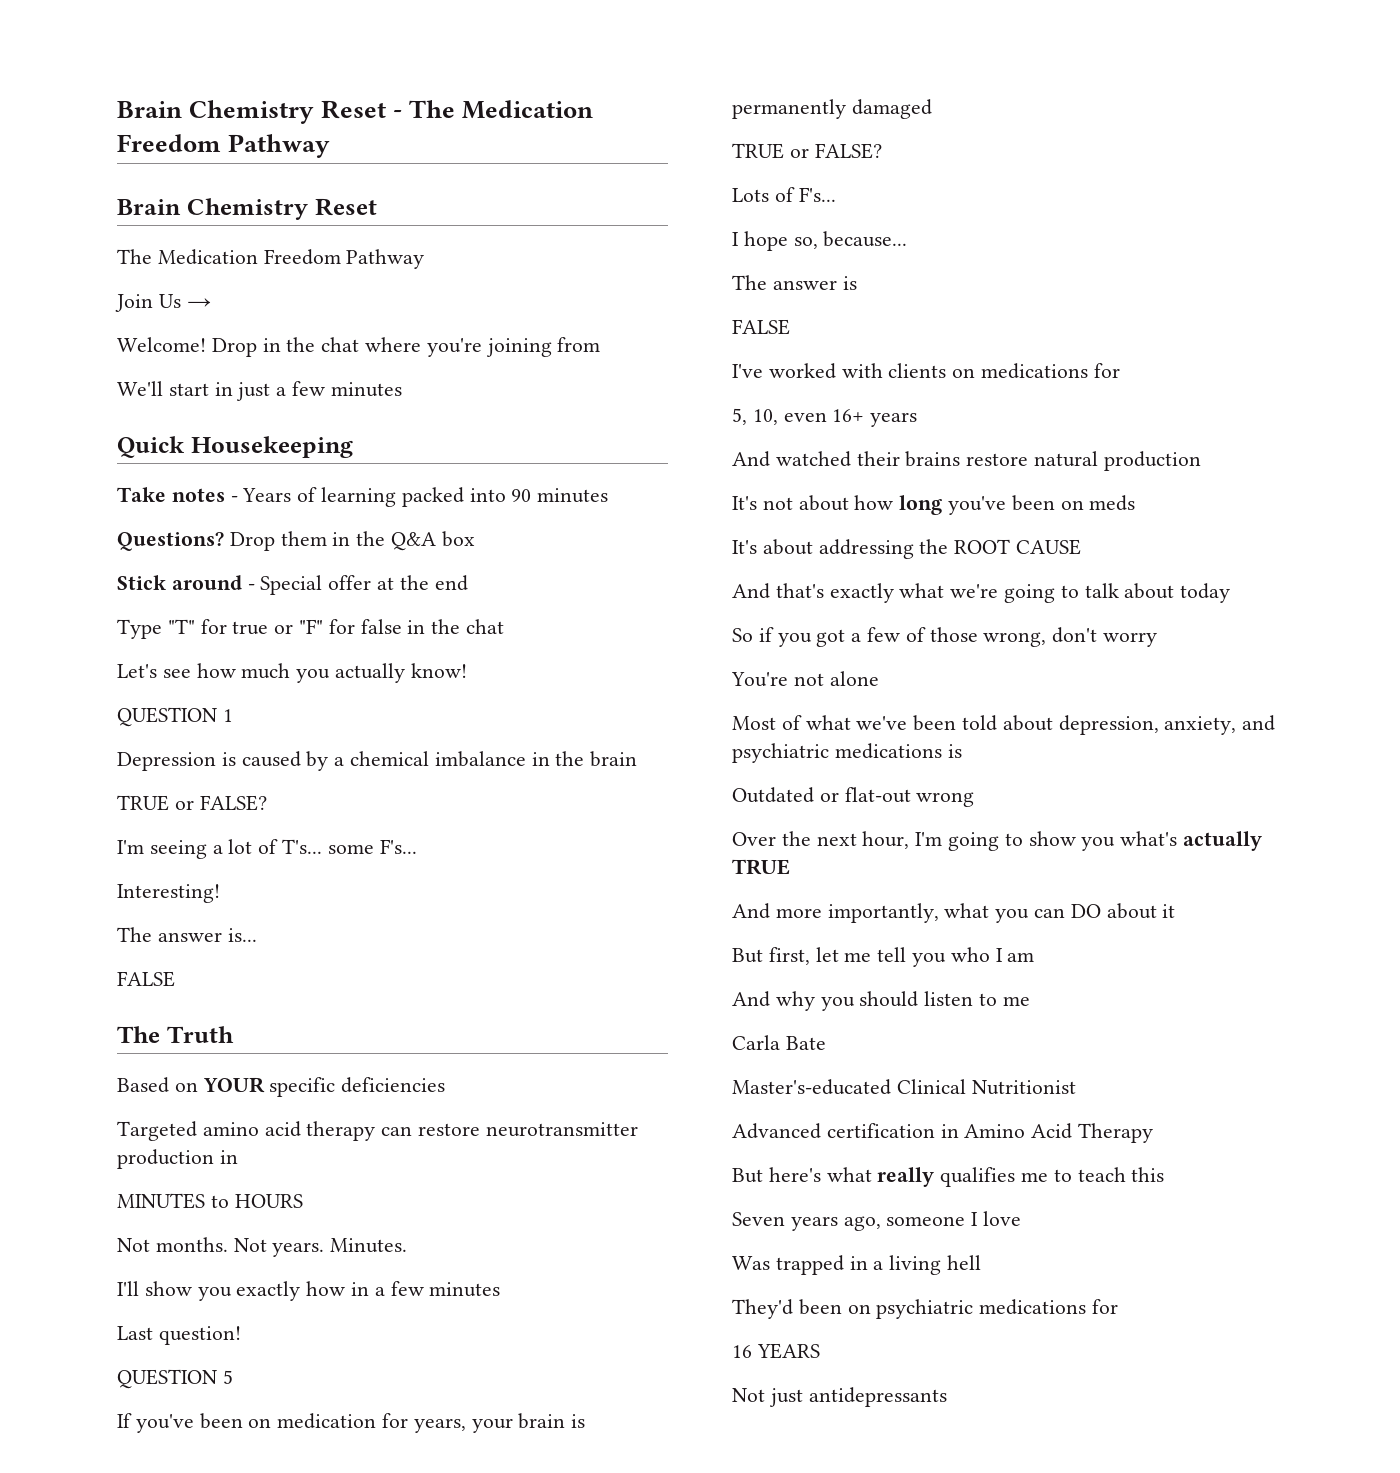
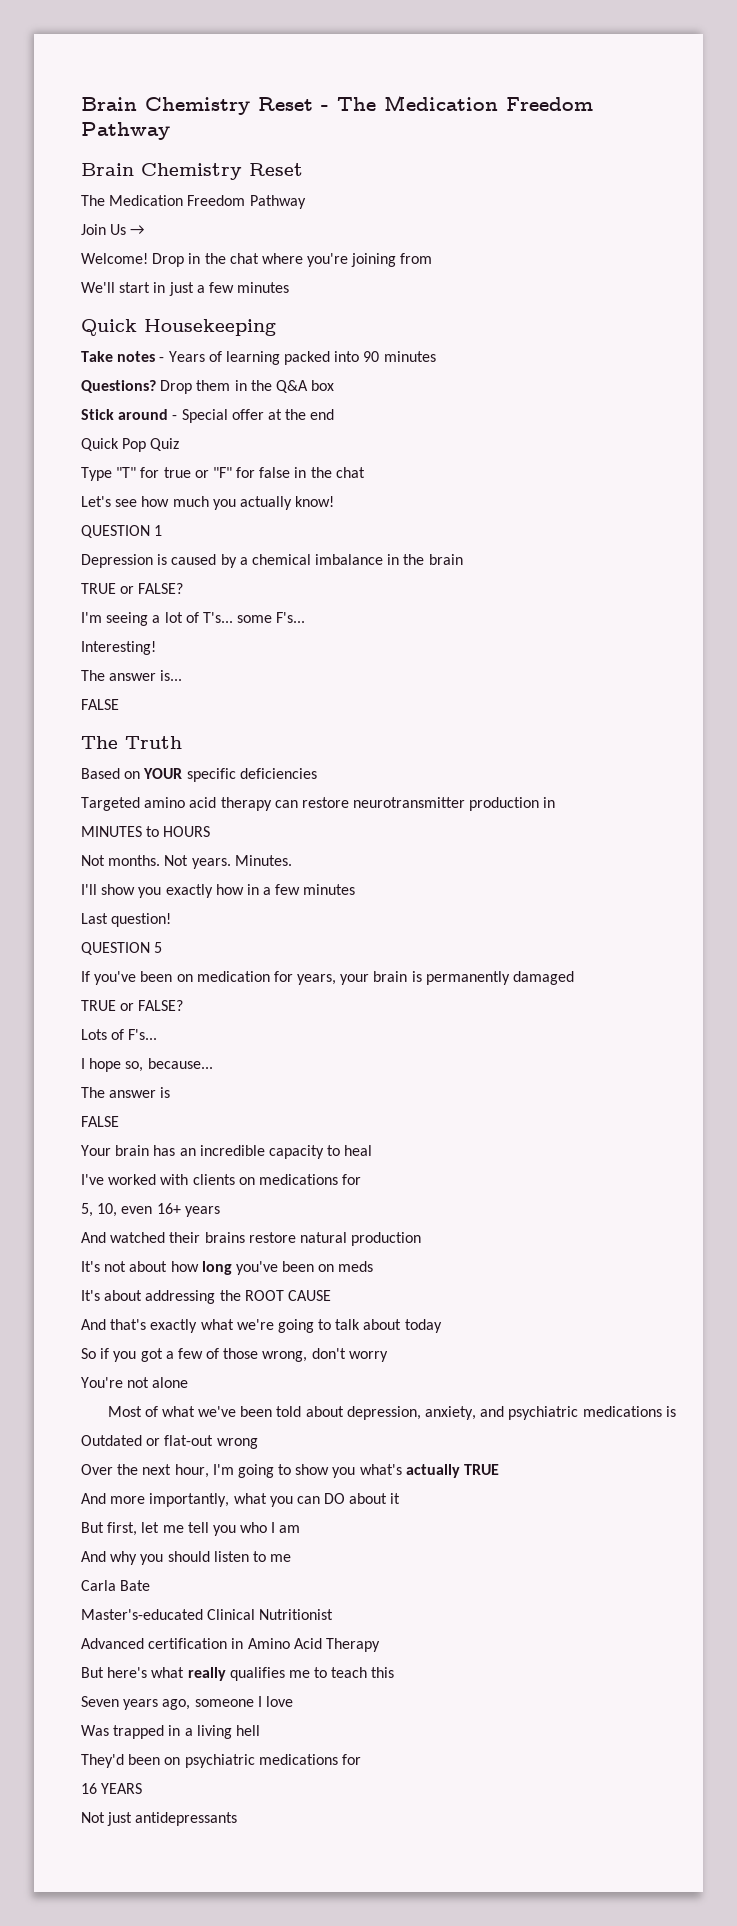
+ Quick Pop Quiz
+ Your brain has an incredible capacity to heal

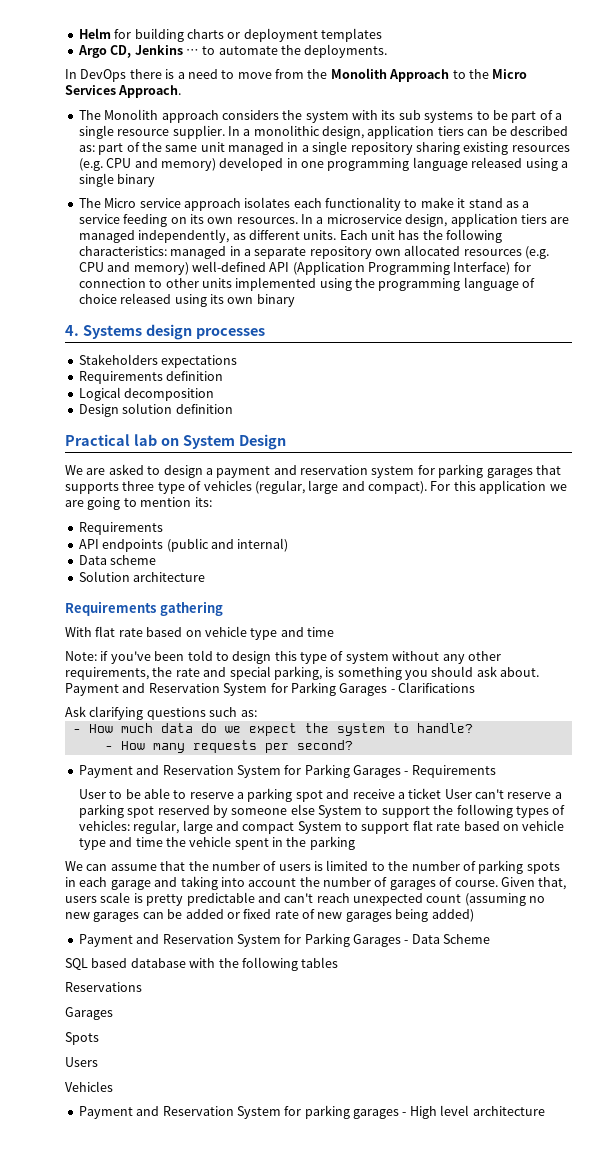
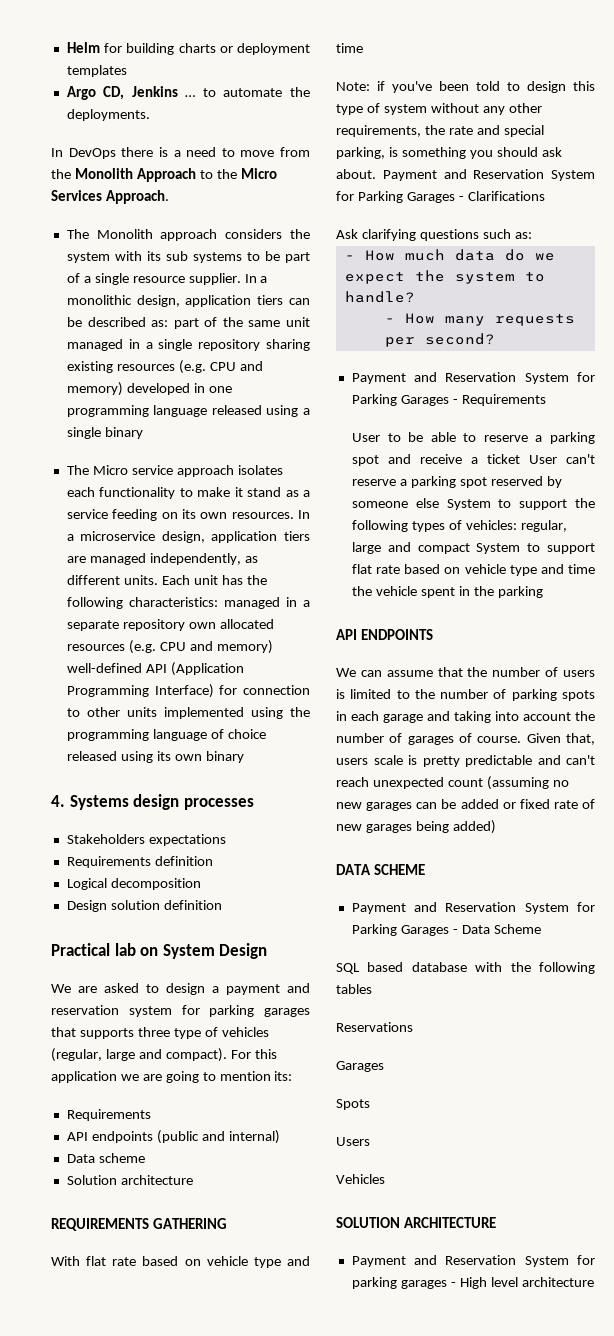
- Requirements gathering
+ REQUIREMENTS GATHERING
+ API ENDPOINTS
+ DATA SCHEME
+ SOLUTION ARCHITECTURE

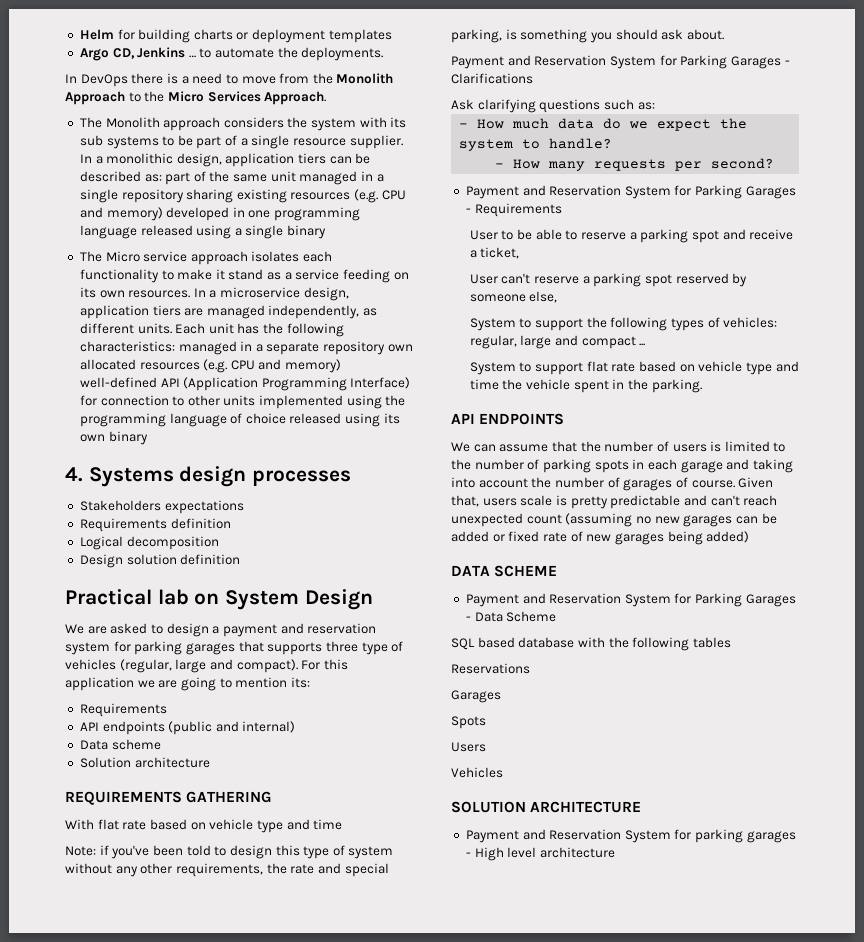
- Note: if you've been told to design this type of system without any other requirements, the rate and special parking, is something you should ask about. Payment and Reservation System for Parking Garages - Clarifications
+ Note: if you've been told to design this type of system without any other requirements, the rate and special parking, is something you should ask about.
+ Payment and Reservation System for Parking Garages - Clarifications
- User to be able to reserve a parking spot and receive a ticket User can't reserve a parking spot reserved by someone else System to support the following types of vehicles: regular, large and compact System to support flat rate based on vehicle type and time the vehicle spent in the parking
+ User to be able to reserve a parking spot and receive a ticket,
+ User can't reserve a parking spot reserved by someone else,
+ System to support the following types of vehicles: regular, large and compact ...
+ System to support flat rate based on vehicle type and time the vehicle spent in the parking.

###

§ **TASK**: In the entries above, find each line with the string "told" and copy it.

§ **FINISHED EXERCISE**:
- Note: if you've been told to design this type of system without any other requirements, the rate and special parking, is something you should ask about. Payment and Reservation System for Parking Garages - Clarifications
+ Note: if you've been told to design this type of system without any other requirements, the rate and special parking, is something you should ask about.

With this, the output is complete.